At the moment we only have one large stall, but I would love to some day like to make that one stall into three 10 by 12 stalls. I'm not entirely sure how I might do this, as the setup isn't entirely right. If I would set them up as illustrated, I would either have to have the door into stall 1 only be accessible from outside, or have to go through stall 2. Or, would it be best to make both stalls a little bigger so they are split in the middle of the gate that already exists, and will have two smaller gaits that lead into both of these stalls?

Also, I would love to see some stalls and stall doors that people built themselves. Most of our barn has been a cost effective project that gets done when we get the supplies to do so. It is a long project, but has made leaps and bounds, and is fabulous considering we haven't put tons of extra money into it. Anyone have ideas or pictures or both would be fabulous! I'm not interested in pouring thousands of dollars into perfect stalls, I just need stalls that are safe, sturdy, and there when I need them. All of my horses, aside from a mare and foal, are out on pasture with a shed that keeps them plenty protected. I would really love to have a couple stalls to throw horses in when I take them out of pasture and work with them, rather than having to trek back and fourth to get horses, or tie them in our already smallish arena. (Plus for special feeding and prepping for shows it would be nice.)


----------



## tim62988 (Aug 30, 2012)

remove hay feeder and put door to that stall in that area.
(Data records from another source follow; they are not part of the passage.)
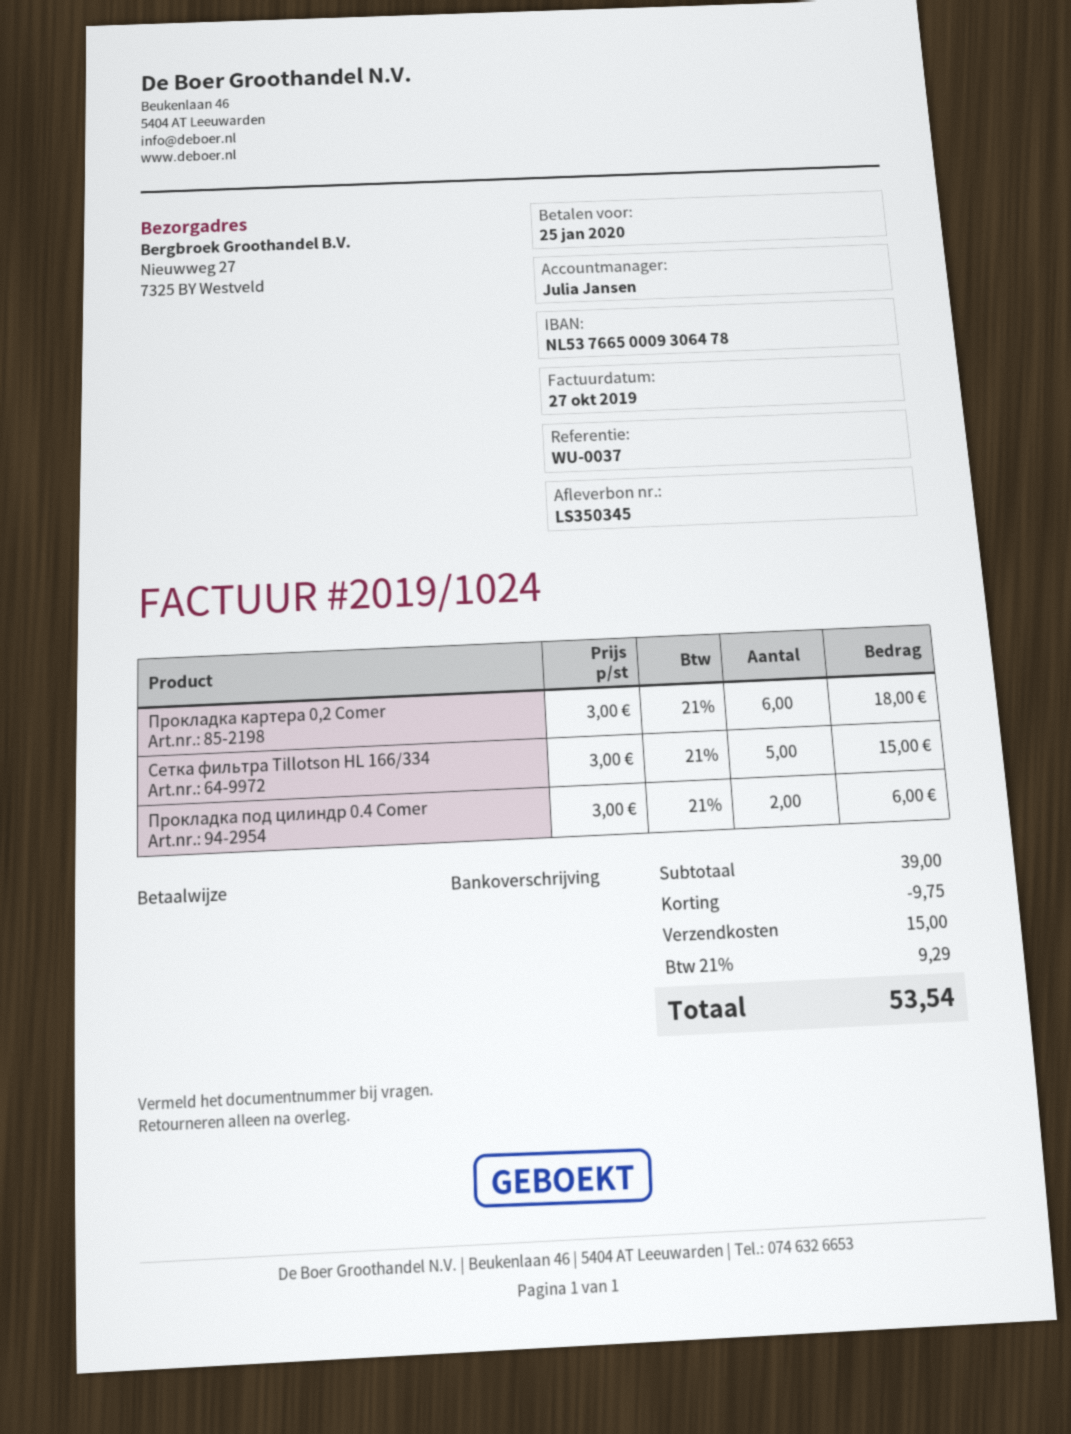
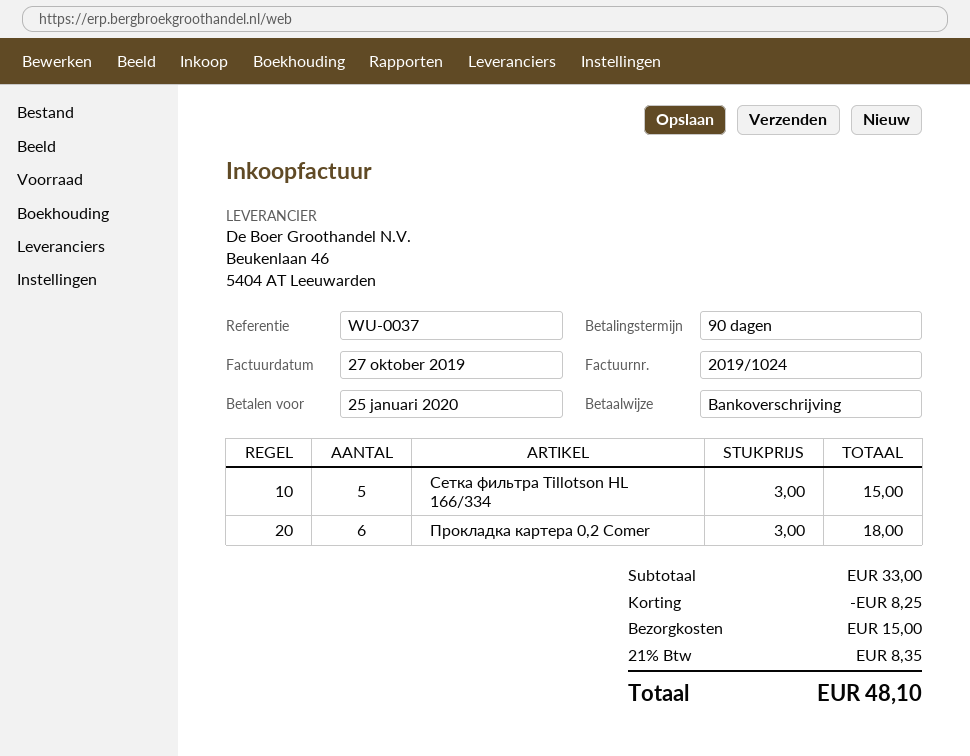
Прокладка под цилиндр 0.4 Comer: 2 x 3.00 = 6.00 -> none
subtotal: 39.00 -> 33.00
discount: 9.75 -> 8.25
tax: 21% = 9.29 -> 21% = 8.35
total: 53.54 -> 48.10

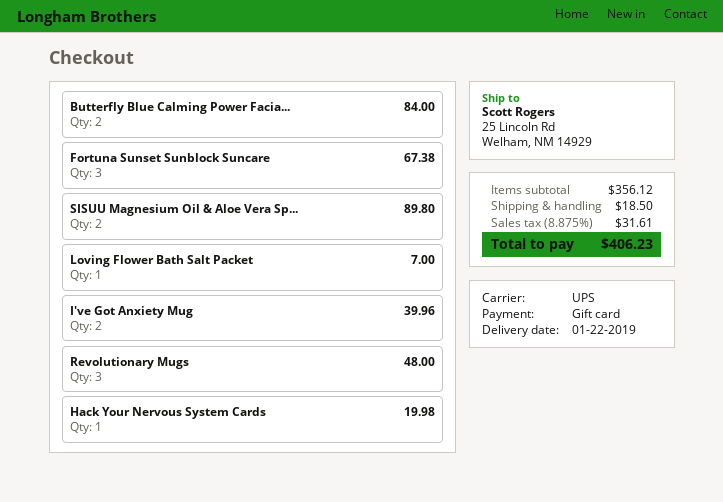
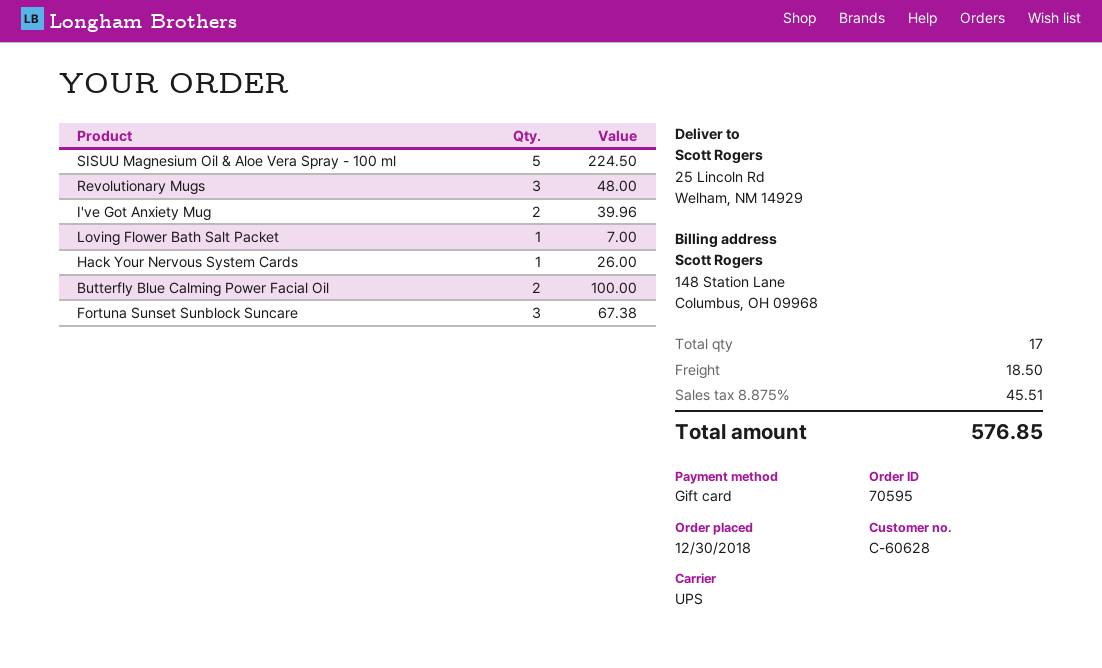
Butterfly Blue Calming Power Facia...: 2 for 84.00 -> 2 for 100.00
SISUU Magnesium Oil & Aloe Vera Sp...: 2 for 89.80 -> 5 for 224.50
Hack Your Nervous System Cards: 1 for 19.98 -> 1 for 26.00
tax: 8.875% = 31.61 -> 8.875% = 45.51
total: 406.23 -> 576.85

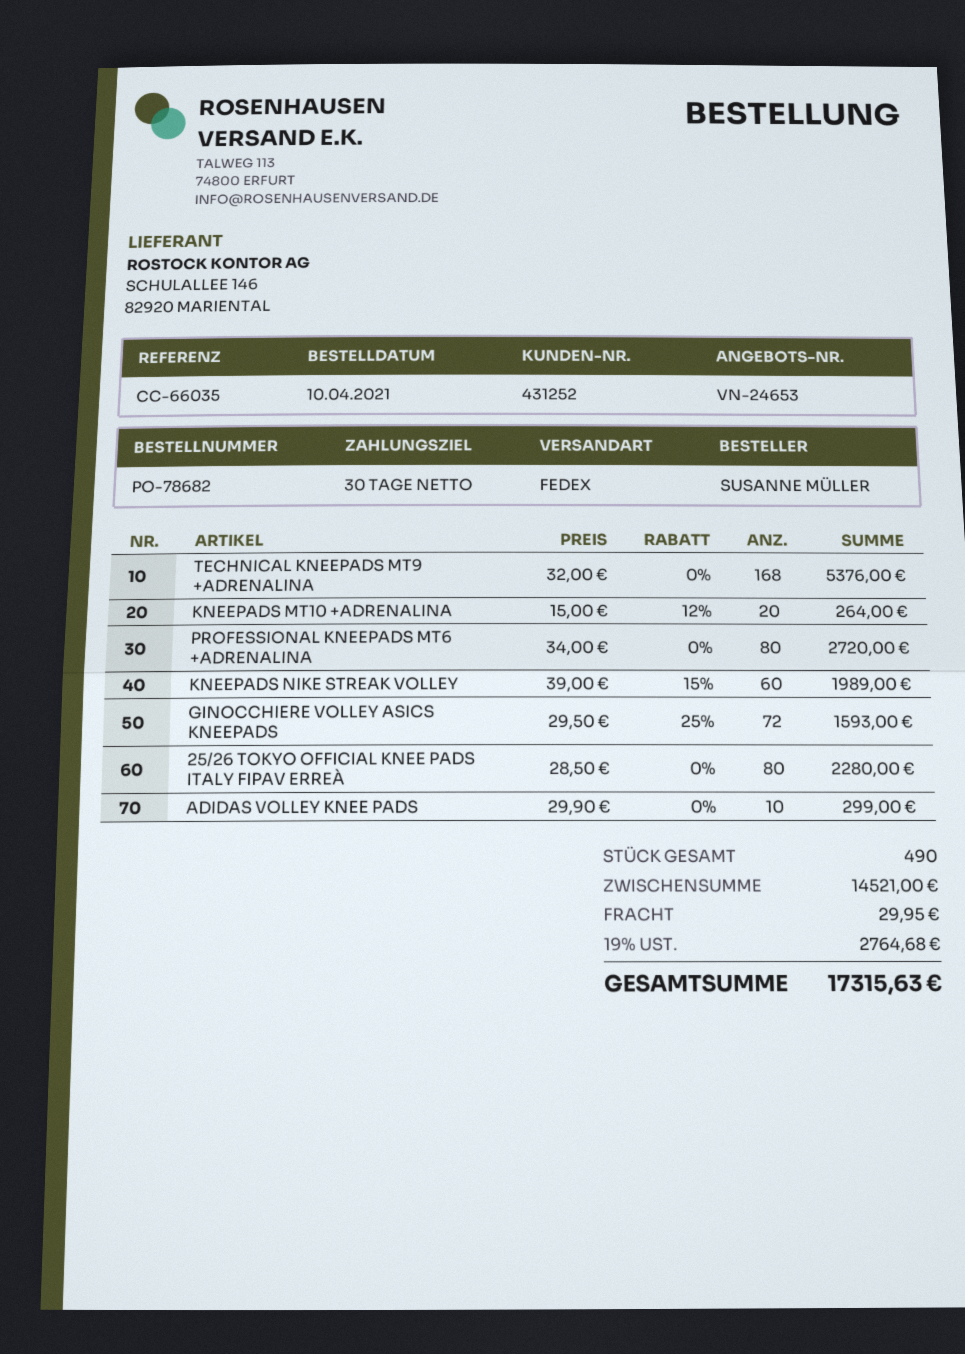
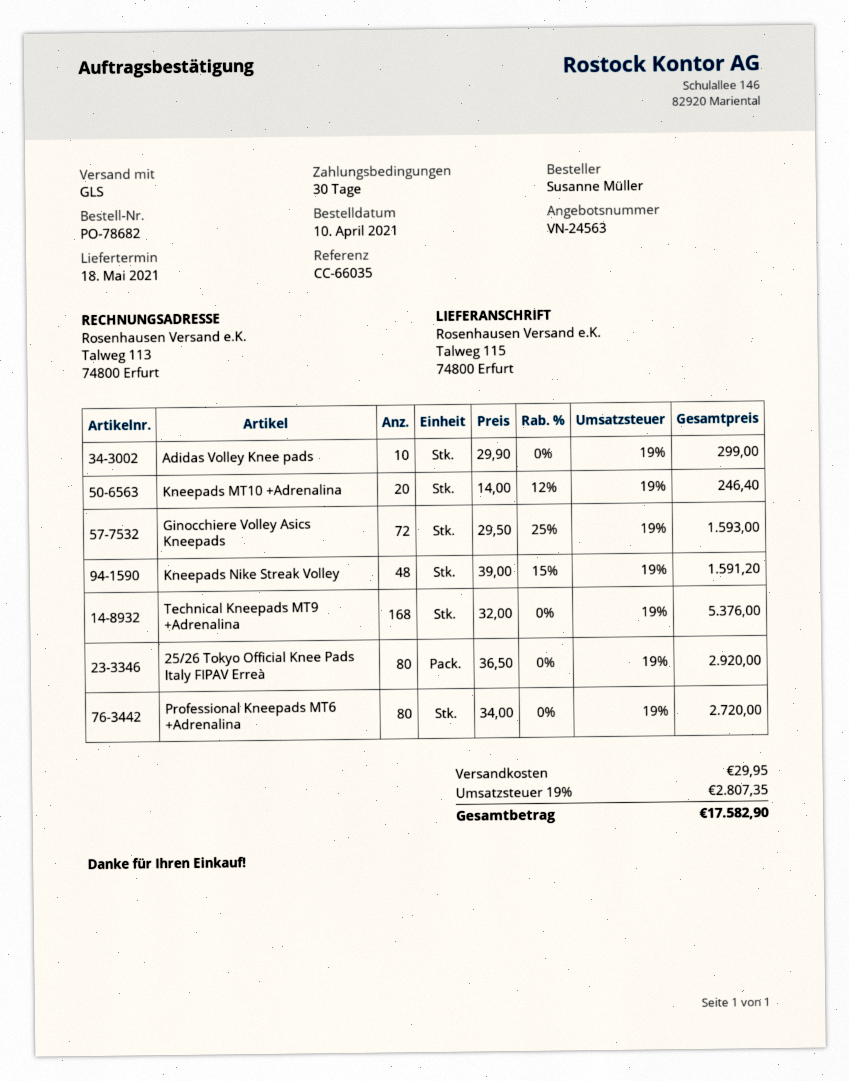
quote number: VN-24653 -> VN-24563
shipping method: FedEx -> GLS
KNEEPADS MT10 +ADRENALINA: 20 x 15.00 - 12% = 264.00 -> 20 x 14.00 - 12% = 246.40
KNEEPADS NIKE STREAK VOLLEY: 60 x 39.00 - 15% = 1989.00 -> 48 x 39.00 - 15% = 1591.20
25/26 TOKYO OFFICIAL KNEE PADS ITALY FIPAV ERREÀ: 80 x 28.50 = 2280.00 -> 80 x 36.50 = 2920.00
tax: 19% = 2764.68 -> 19% = 2807.35
total: 17315.63 -> 17582.90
the only feasible way I can think of is to leave the corner stall that opens outdoors as a "run-in" type of stall, maybe have an individual padock there 

or move them all down a bit since you say more room to the right and leave that as an area to bring in hay/bedding a place to put some cross ties since it's close to where you could have your tack room


----------



## loveduffy (Dec 22, 2011)

I would make doors for the other stall so you could get to the horses easyer alsso remove the feeder you will need a hose for water ect good luck this sounds fun


----------



## BigGirlsRideWarmbloods (Mar 28, 2010)

The most cost effective way IMHO would be to buy 2 stall fronts (used on CraigsList). You can try to hack something togeather or if you have welding skills making something similar yourself. But from personal experience, it's more expensive to buy the raw materials and fabricate it your self.

My current barn was a two stall setup each with a door to the individual turnouts, but when my mare was pregnant I wanted to expand one of the stalls in to a foaling stall by removing the solid wall to include the hay area next to it.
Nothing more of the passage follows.